La crise actuelle est très inégale : elle touche plus durement certains territoires. Le taux de chômage du Doubs augmente plus rapidement que dans le reste de la France, du fait de la récession que traverse l'industrie l'automobile. Nous sommes donc en droit d'attendre de l'État une attention particulière. Et comme le rappelle souvent le Président de la République, il ne s'agit d'une question ni de droite, ni de gauche, mais plutôt de démocratie et de solidarité sociale et territoriale.
Allez-vous revenir, monsieur le ministre, sur le projet de fusion des CAF et des CPAM du Doubs ?
M. Bernard Laporte, secrétaire d'État chargé des sports. - Comme tous les services publics, les réseaux des
caisses de sécurité sociale doivent améliorer la qualité de service aux usagers, mais aussi tenir compte de l'évolution de leur métier notamment du fait de l'informatisation, assurer une
meilleure maîtrise des coûts et faire preuve de plus de réactivité et de capacité d'adaptation. Or, une caisse de petite taille ne dispose généralement pas de marges suffisantes pour faire face
aux fluctuations d'activité.
Le Parlement s'est d'ailleurs fait l'écho de ces préoccupations : la mission d'évaluation et de contrôle des lois de financement de la sécurité sociale de l'Assemblée nationale a rappelé, dans son rapport de 2005 consacré à l'organisation des branches de la sécurité sociales, que « la carte des organismes date, sauf modifications à la marge, de 1945. Elle n'a donc pas pu tirer parti des profondes évolutions démographiques, économiques et sociales intervenues depuis ».
La création d'une caisse primaire d'assurance maladie unique dans le département du Doubs, regroupant les caisses de Montbéliard et Besançon, s'inscrit dans ce contexte. Ce projet sera soumis le mois prochain pour avis aux conseils des caisses concernées et devrait entrer en application le 1er janvier prochain. Les directeurs des caisses ont écrit en début d'année aux élus locaux pour leur présenter ce projet.
S'agissant de la fusion des caisses d'allocations familiales, il ne s'agit pour l'instant que de pistes de travail et aucune mise en oeuvre n'est prévue avant 2011. Vous souhaitez légitimement
que cette éventuelle fusion des caisses ne se fasse pas au détriment du maintien d'un service public de qualité et de proximité dans le Doubs. Je peux vous rassurer : la fusion des caisses
porte sur les entités juridiques, mais pas sur les points de contact dont disposent les assurés. Le site de Montbéliard sera donc maintenu ainsi que les centres de paiement de Morteau et
Pontarlier. En outre, les deux directions actuelles se sont engagées à ce que la fusion ne s'accompagne d'aucune obligation de mobilité géographique pour les agents. Les instances de
représentation du personnel seront d'ailleurs consultées et associées à l'élaboration de ce projet.

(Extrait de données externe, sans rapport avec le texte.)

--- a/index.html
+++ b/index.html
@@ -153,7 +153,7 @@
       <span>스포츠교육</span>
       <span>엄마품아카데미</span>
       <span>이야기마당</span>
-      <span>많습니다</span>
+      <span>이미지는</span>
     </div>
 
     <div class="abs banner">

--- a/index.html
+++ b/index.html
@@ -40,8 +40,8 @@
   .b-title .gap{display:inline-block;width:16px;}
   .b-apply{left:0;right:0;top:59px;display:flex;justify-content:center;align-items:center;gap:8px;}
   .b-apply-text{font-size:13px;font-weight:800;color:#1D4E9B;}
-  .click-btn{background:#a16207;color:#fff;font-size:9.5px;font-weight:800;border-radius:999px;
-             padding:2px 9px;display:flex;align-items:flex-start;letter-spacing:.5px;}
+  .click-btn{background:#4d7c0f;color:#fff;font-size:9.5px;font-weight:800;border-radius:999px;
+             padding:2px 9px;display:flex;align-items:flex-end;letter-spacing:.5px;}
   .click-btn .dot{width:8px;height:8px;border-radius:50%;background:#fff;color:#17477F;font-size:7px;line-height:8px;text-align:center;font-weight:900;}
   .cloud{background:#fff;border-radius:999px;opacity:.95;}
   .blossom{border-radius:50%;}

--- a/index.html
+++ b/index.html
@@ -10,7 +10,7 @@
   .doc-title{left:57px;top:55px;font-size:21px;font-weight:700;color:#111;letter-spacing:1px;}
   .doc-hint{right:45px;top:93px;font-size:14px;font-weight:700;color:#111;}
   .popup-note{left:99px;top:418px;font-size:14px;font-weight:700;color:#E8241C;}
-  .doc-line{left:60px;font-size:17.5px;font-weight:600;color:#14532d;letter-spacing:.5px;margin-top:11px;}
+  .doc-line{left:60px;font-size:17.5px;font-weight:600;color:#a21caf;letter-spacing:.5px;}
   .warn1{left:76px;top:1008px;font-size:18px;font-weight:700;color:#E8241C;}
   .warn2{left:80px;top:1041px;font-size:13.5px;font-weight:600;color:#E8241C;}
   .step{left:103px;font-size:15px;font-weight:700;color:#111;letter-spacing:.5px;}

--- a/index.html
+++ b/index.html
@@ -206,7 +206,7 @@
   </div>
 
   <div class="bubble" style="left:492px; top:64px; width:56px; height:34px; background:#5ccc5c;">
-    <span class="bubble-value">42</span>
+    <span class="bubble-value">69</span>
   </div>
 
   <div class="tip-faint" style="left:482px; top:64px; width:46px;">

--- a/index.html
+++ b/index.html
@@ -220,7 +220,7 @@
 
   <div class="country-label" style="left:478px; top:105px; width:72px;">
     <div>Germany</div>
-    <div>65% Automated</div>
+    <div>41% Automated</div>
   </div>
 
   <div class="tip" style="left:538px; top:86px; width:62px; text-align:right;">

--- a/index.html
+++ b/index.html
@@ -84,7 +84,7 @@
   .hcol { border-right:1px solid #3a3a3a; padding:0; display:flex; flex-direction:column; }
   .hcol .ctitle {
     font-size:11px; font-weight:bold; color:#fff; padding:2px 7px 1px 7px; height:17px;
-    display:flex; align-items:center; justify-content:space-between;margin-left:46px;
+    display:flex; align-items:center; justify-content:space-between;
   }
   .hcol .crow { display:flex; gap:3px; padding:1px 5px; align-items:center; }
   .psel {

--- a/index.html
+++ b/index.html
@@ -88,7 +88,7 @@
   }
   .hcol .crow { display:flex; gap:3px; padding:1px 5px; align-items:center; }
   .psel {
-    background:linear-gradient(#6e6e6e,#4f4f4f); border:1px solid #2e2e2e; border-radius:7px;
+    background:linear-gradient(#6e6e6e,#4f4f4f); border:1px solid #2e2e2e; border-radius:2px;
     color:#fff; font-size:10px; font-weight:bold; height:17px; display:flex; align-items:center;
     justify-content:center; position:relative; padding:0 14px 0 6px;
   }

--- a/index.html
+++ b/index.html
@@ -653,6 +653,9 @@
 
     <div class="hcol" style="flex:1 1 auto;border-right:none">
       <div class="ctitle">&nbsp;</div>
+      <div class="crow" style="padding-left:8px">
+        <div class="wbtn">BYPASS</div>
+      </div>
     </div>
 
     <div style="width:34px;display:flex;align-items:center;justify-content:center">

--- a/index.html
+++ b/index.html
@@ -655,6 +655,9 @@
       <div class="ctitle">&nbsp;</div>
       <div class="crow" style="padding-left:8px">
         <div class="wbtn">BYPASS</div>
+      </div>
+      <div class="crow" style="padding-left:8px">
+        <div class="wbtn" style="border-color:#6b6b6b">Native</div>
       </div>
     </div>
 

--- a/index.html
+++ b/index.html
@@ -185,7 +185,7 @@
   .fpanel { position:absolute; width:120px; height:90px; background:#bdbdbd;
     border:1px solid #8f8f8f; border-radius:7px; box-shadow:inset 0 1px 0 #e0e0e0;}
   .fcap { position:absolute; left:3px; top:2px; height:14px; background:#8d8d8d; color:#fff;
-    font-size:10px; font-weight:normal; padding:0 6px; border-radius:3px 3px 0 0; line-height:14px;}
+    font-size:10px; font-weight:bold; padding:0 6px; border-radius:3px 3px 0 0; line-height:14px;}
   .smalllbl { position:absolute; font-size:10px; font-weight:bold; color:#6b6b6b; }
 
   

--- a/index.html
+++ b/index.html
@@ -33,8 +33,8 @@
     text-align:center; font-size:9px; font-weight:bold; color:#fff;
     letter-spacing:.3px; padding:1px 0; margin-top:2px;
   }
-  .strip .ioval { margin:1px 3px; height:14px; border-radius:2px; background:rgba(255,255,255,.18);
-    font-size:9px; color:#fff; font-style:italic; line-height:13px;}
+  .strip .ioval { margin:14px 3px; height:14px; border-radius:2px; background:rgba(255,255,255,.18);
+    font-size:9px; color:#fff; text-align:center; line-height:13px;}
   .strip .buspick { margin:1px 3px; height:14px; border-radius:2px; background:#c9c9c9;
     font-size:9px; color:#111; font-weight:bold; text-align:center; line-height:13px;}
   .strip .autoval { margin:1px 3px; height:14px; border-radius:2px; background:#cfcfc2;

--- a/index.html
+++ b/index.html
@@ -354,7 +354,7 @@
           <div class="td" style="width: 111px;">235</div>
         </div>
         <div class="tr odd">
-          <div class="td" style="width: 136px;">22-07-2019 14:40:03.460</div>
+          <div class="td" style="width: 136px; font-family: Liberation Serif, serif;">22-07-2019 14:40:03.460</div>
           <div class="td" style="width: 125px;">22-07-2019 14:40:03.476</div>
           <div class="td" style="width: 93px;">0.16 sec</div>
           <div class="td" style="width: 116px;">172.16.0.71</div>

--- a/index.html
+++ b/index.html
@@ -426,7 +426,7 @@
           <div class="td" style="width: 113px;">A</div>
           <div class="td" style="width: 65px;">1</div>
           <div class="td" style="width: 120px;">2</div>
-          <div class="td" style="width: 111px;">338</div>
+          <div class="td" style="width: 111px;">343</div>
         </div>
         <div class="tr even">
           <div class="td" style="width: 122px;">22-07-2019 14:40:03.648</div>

M. Martial Bourquin. - J'ai bien entendu ce que vous avez dit sur la CAF : souhaitons que cette fusion ne se fasse pas au détriment de l'emploi et des
points d'accueil.
Concernant la CPAM, il n'est pas possible de demander aux élus d'investir plus tout en leur supprimant des services publics : c'est un coup de canif dans le contrat État-collectivités locales. Comment voulez-vous que les élus abordent en toute confiance le débat sur les collectivités prévu à la rentrée ? Notre région a perdu plus de 4 000 emplois dans l'automobile en quelques mois et nous avons besoin de ces emplois de service public, d'autant qu'ils sont destinés à des jeunes du fait de la pyramide des âges dans ces administrations.
Il faut donc que le Gouvernement revoie sa copie sur la CPAM du Doubs : un département qui mesure 120 kilomètres de long mérite deux caisses primaires, comme cela a d'ailleurs toujours été le cas.